For plugins working with IIIF manifests, description_harvester.iiif_utils provides helper functions:

from description_harvester.iiif_utils import (
    fetch_manifest,              # Fetch and parse manifest from URL
    extract_text_from_manifest,  # Extract OCR/transcription text
    get_thumbnail_url,           # Get thumbnail image URL
    get_rights_statement,        # Get rights/license info
    extract_metadata_fields,     # Get all metadata as dict
    enrich_dao_from_manifest,    # All-in-one enrichment
)

def update_dao(self, dao):
    if 'manifest.json' in dao.identifier:
        # Option 1: Use convenience function
        enrich_dao_from_manifest(dao, manifest_url=dao.identifier)
        
        # Option 2: Fine-grained control
        manifest = fetch_manifest(dao.identifier)
        if manifest:
            dao.text_content = extract_text_from_manifest(manifest)
            dao.thumbnail_href = get_thumbnail_url(manifest)
            dao.rights_statement = get_rights_statement(manifest)
            # Optionally add metadata fields from manifests
            dao.metadata.update(extract_metadata_fields(manifest))

            # Set metadata fields with whatever local logic
            dao.metadata['custom_field'] = 'custom_value'
    
    return dao

See the iiif_utils module documentation for all available functions.

SSL Bypass

You may encounter SSL certificate verification errors when fetching IIIF manifests, indicating that the server is not sending the complete certificate chain.
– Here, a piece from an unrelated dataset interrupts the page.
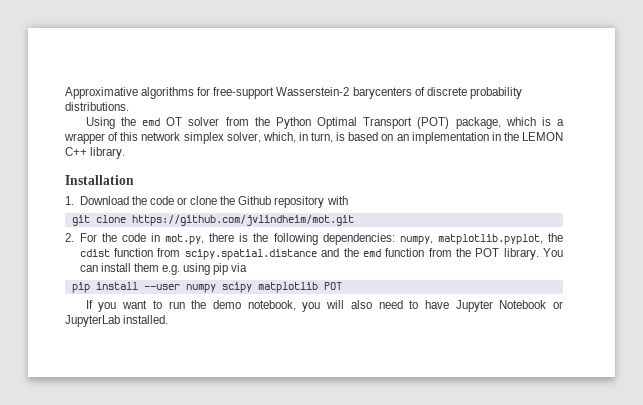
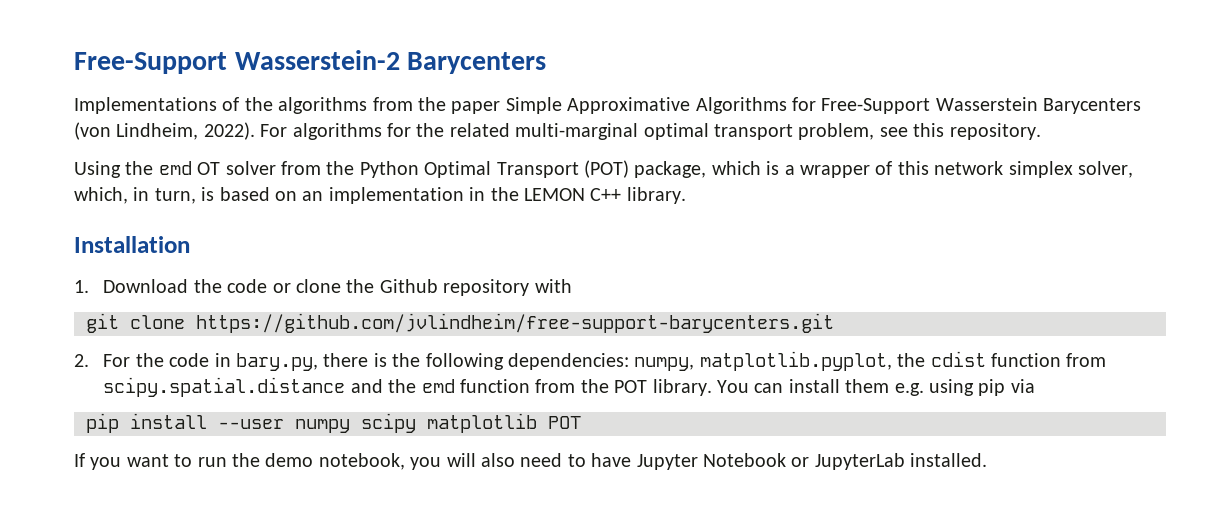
[65,87,522,99] [65,102,129,111] Approximative algorithms for free-support Wasserstein-2 barycenters of discrete probability distributions. -> [74,50,547,74] [74,97,1142,114] [74,122,1041,140] Free-Support Wasserstein-2 Barycenters // Implementations of the algorithms from the paper Simple Approximative Algorithms for Free-Support Wasserstein Barycenters (von Lindheim, 2022). For algorithms for the related multi-marginal optimal transport problem, see this repository.
[131,215,354,226] https://github.com/jvlindheim/mot.git -> [196,313,834,333] https://github.com/jvlindheim/free-support-barycenters.git
[165,234,205,245] mot.py, -> [235,353,318,371] bary.py,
The recommended solution is to work with the server administrator to fix their certificate chain configuration. But if you do need to bypass SSL verification, you can do this by setting the DESCRIPTION_HARVESTER_VERIFY_SSL environment variable to "false".

Use as a library

You can also use description harvester in a script

from description_harvester import harvest

harvest(["--id", "myid001"])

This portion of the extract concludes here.